Dataset =>
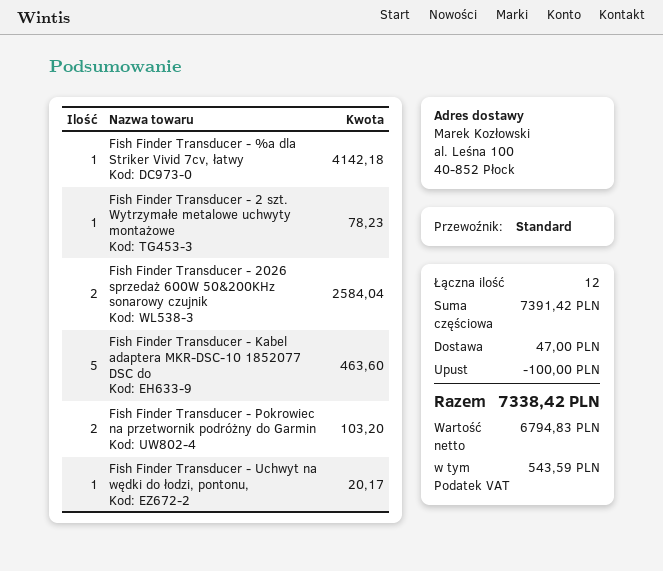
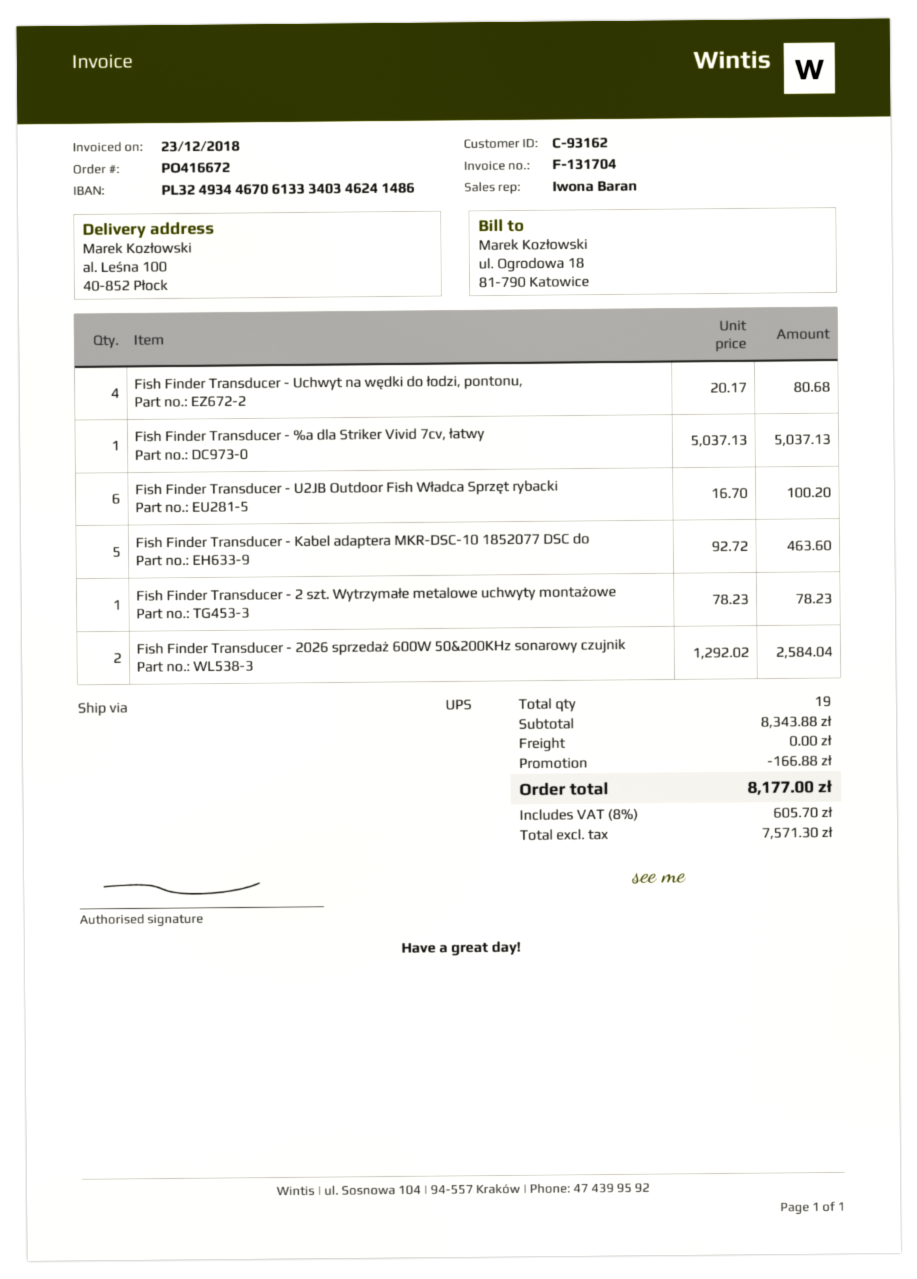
shipping method: standard -> UPS
Fish Finder Transducer - %a dla Striker Vivid 7cv, łatwy: 1 for 4142.18 -> 1 for 5037.13
Fish Finder Transducer - Pokrowiec na przetwornik podróżny do Garmin: 2 for 103.20 -> none
Fish Finder Transducer - Uchwyt na wędki do łodzi, pontonu,: 1 for 20.17 -> 4 for 80.68
Fish Finder Transducer - U2JB Outdoor Fish Władca Sprzęt rybacki: none -> 6 for 100.20
total quantity: 12 -> 19
subtotal: 7391.42 -> 8343.88
discount: 100.00 -> 166.88
shipping: 47.00 -> 0.00
net: 6794.83 -> 7571.30
tax: 543.59 -> 605.70
total: 7338.42 -> 8177.00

Exercise prompt =>
Give back exactly the lines from the one with "Fish Finder Transducer - %a" through the final line of the material, both ends included, and no others.

Answer section =>
Fish Finder Transducer - %a dla Striker Vivid 7cv, łatwy: 1 for 4142.18 -> 1 for 5037.13
Fish Finder Transducer - Pokrowiec na przetwornik podróżny do Garmin: 2 for 103.20 -> none
Fish Finder Transducer - Uchwyt na wędki do łodzi, pontonu,: 1 for 20.17 -> 4 for 80.68
Fish Finder Transducer - U2JB Outdoor Fish Władca Sprzęt rybacki: none -> 6 for 100.20
total quantity: 12 -> 19
subtotal: 7391.42 -> 8343.88
discount: 100.00 -> 166.88
shipping: 47.00 -> 0.00
net: 6794.83 -> 7571.30
tax: 543.59 -> 605.70
total: 7338.42 -> 8177.00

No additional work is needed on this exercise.